J'ai voulu installer Windows 7 sur mon Macbook pro (génération début 2011 et OS X 10.9.2), sachant que je l'avais déjà fait dans le passé. Le problème qui se pose c'est qu'il ne détecte pas mon disque d'installation (iso gravé dans les règles de l'art). J'ai essayé avec 2 iso différent (un qui vient du site Windows étudiant donc "officiel") et ça ne règle rien. Si je redémarre avec alt enfoncé je ne le vois même pas dans la liste.

HS : Si quelqu'un arrive à jouer à Tera (voir faire tourner Catia) avec Wine ça m'intéresse aussi 

Merci d'avance


----------



## Leatt (20 Mars 2014)

Bon j'ai réglé mon problème en faisant apparaître l'option clef usb (très bon tuto pour : Create a Windows USB installer on Mavericks using bootcamp - YouTube).
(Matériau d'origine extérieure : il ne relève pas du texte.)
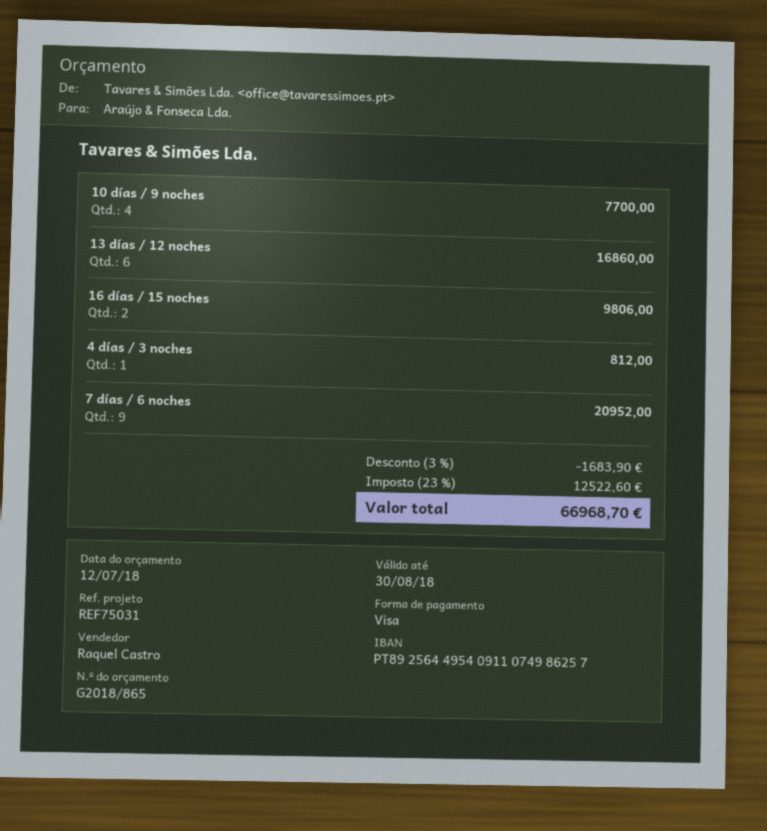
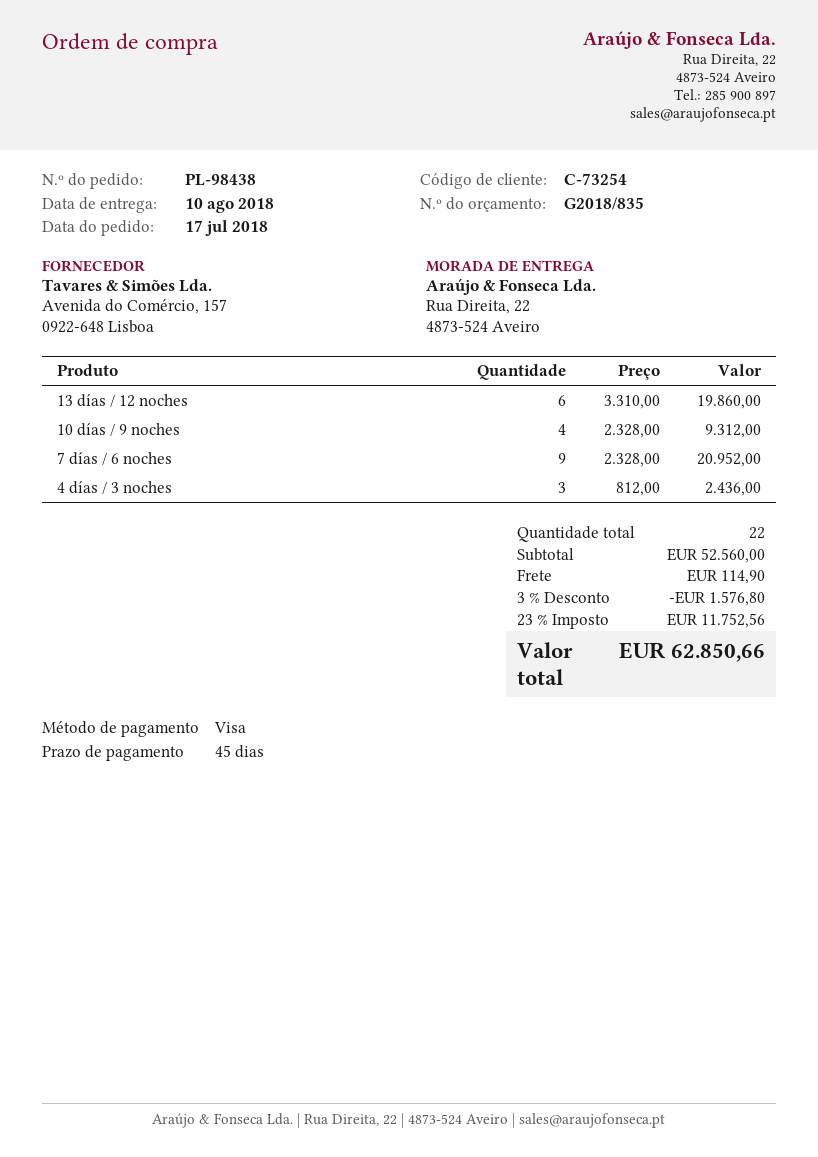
quote number: G2018/865 -> G2018/835
10 días / 9 noches: 4 for 7700.00 -> 4 for 9312.00
13 días / 12 noches: 6 for 16860.00 -> 6 for 19860.00
16 días / 15 noches: 2 for 9806.00 -> none
4 días / 3 noches: 1 for 812.00 -> 3 for 2436.00
discount: 3% = 1683.90 -> 3% = 1576.80
shipping: none -> 114.90
tax: 23% = 12522.60 -> 23% = 11752.56
total: 66968.70 -> 62850.66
Et ça marche très bien en passant par là. 

EDIT : J'ai crié victoire trop tôt, ça m'a juste fait ma clef, partitionné mon DD. Lorsqu'il reboot pour l'installation il ne capte pas ma clef... Je commence sérieusement à perdre patience :/


----------



## edd72 (22 Mars 2014)

Le Windows, 32 bits ou 64 bits?


----------



## Mac2A (22 Mars 2014)

Leatt a dit:


> Bonjour,
> 
> je n'ai pas trouvé réponse à mon problème (google + fonction recherche du forum) donc je viens la poser ici.
> 
> ...



Si tu as un lecteur , tu dois passer par un dvd windows d'installation; ensuite *edd72* a raison vérifie que tu as un 64 bits: Configuration requise de Windows 7 - Microsoft Windows

http://support.apple.com/kb/HT5634?viewlocale=fr_FR

bon courage


----------



## Leatt (22 Mars 2014)

64 bits oui, je vais essayer de me procurer les CD "officiels" pour voir alors.


----------



## Mac2A (22 Mars 2014)

Leatt a dit:


> 64 bits oui, je vais essayer de me procurer les CD "officiels" pour voir alors.



non tu n'en as pas besoin: tu télécharges l'iso de windows correspondant à ce que tu souhaites installer

puis tu fais ton dvd ou ta clé usb à partir de bootcamp
http://support.apple.com/kb/TS5373?viewlocale=fr_FR

voici une vidéo qui explique tout (avec un accent de l'Est): https://www.youtube.com/watch?v=lUJHP99YOnw

bon courage


----------